Categories
Pages
-

IT Center Blog

Project Delay Archive Migration

September 21st, 2022 | by
Coming Soon with hourglass

Source: Pixabay

The “Archive Migration” project, in which we are transferring archived data from the TSM inventory system to the new target systems DigitalArchive and Coscine, is developing more and more into a mammoth project. Despite extensive planning of the five sub-projects and comprehensive communication on the classification of the archived nodes, unforeseeable problems occurred and continue to occur in the technical implementation of the migration, which are now leading to a project delay.

Planned project end 31.12.2022

Due to the accumulated problems and the constant need to adapt our workflows, the end of the project is expected to be delayed until December 31, 2022. At this point, however, it is very important for us to inform all those affected that the archived data is safe with us. The top priority in archive migration is to preserve the integrity of the data to be migrated.

With this blog post, we would like to provide transparent insight into the challenges and technical issues we have encountered so far in archive migration.

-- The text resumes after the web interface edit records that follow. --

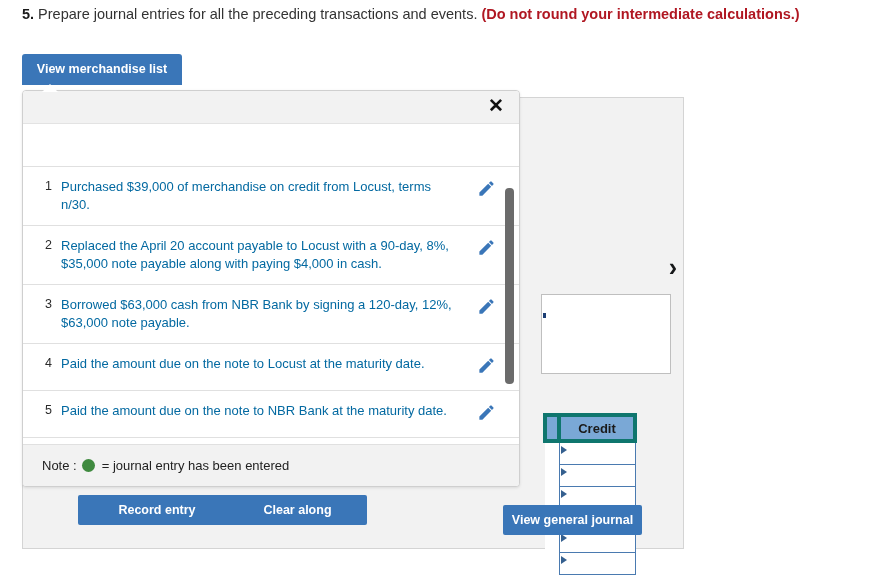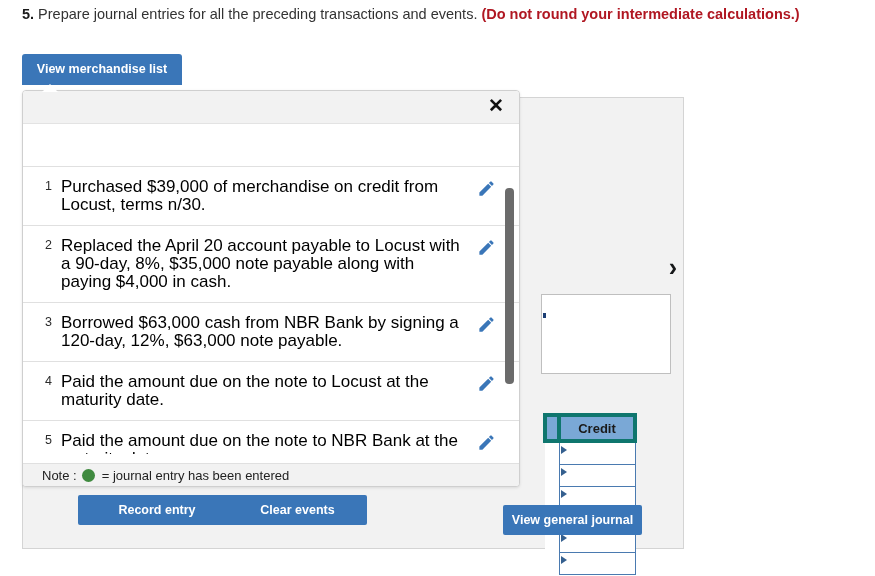--- a/index.html
+++ b/index.html
@@ -262,9 +262,9 @@
   }
   .txn-text {
     flex: 1 1 auto;
-    font-size: 17px;
+    font-size: 13px;
     line-height: 18px;
-    color: #000000;
+    color: #0369a1;
     padding-right: 16px;
     max-width: 400px;
   }

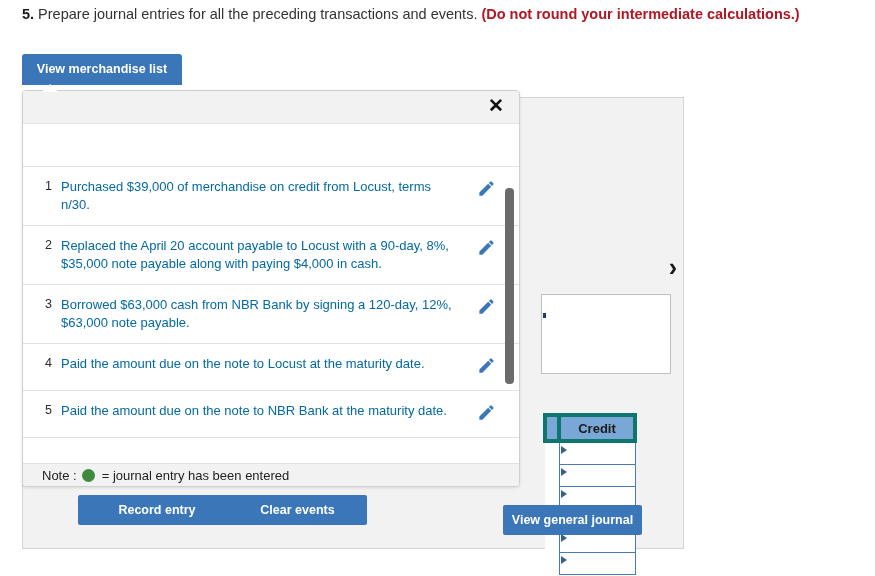--- a/index.html
+++ b/index.html
@@ -300,7 +300,7 @@
     left: 0;
     bottom: 0;
     width: 100%;
-    height: 23px;
+    height: 42px;
     background: #f2f2f2;
     border-top: 1px solid #e0e0e0;
     box-sizing: border-box;

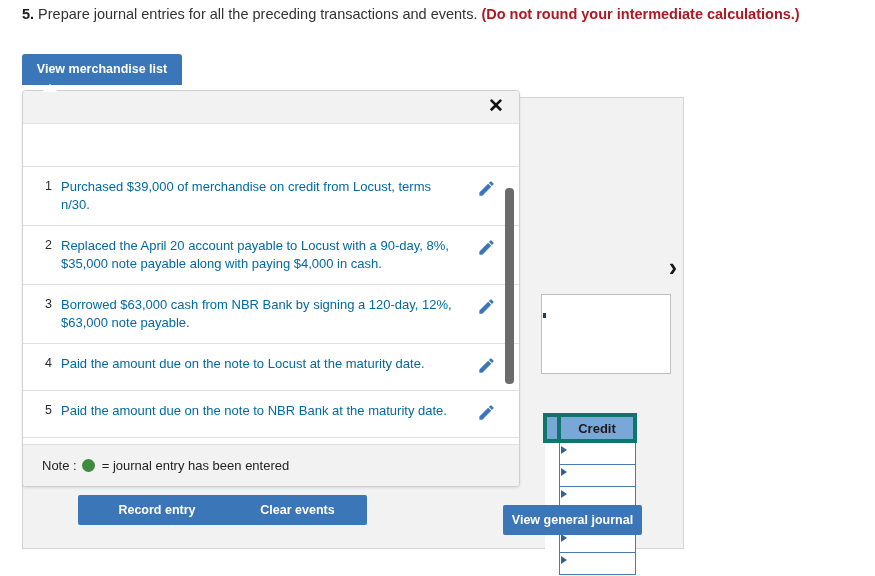--- a/index.html
+++ b/index.html
@@ -391,7 +391,7 @@
 </div>
 
 <button class="btn" id="record-entry-button">Record entry</button>
-<button class="btn" id="clear-entry-button">Clear events</button>
+<button class="btn" id="clear-entry-button">Clear along</button>
 <button class="btn" id="view-general-journal-button">View general journal</button>
 
 <button id="view-transaction-list-button">View merchandise list</button>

Even though we can only describe an intermediate step today, we would like to thank all node contact persons and backup admins who have taken over the classification of archive nodes (research or course data or other data) on behalf of, among others, departed node contact persons. In this way, they created the basis for being able to migrate the archive nodes to the correct target systems. Nevertheless, in many cases, rework was necessary here as well, so that even now it comes to the collection of metadata of individual nodes.

In the process, we found that nodes were also classified even though they did not hold any data at all. Since it is technically not possible to migrate these because there is no data that can be migrated, these nodes are given the status “No Migration”.  The respective node contact persons are informed about this by e-mail.

Ongoing new problems with the start of technical migration

The original plan to automatically migrate archived data from the TSM inventory system to the new DigitalArchive and Coscine target systems did not work as planned due to a variety of technical issues. This circumstance describes the primary reason for the project delay. Due to the large volume of data to be migrated of over 1,690,722 GB (approx. 1,7 PB) with over 785 million objects, there is inevitably a certain amount of data heterogeneity, so we have continuously run into new problems since the start of the technical migration that we could not have foreseen in this way.

We would like to elaborate on the biggest challenges and problems we have encountered so far.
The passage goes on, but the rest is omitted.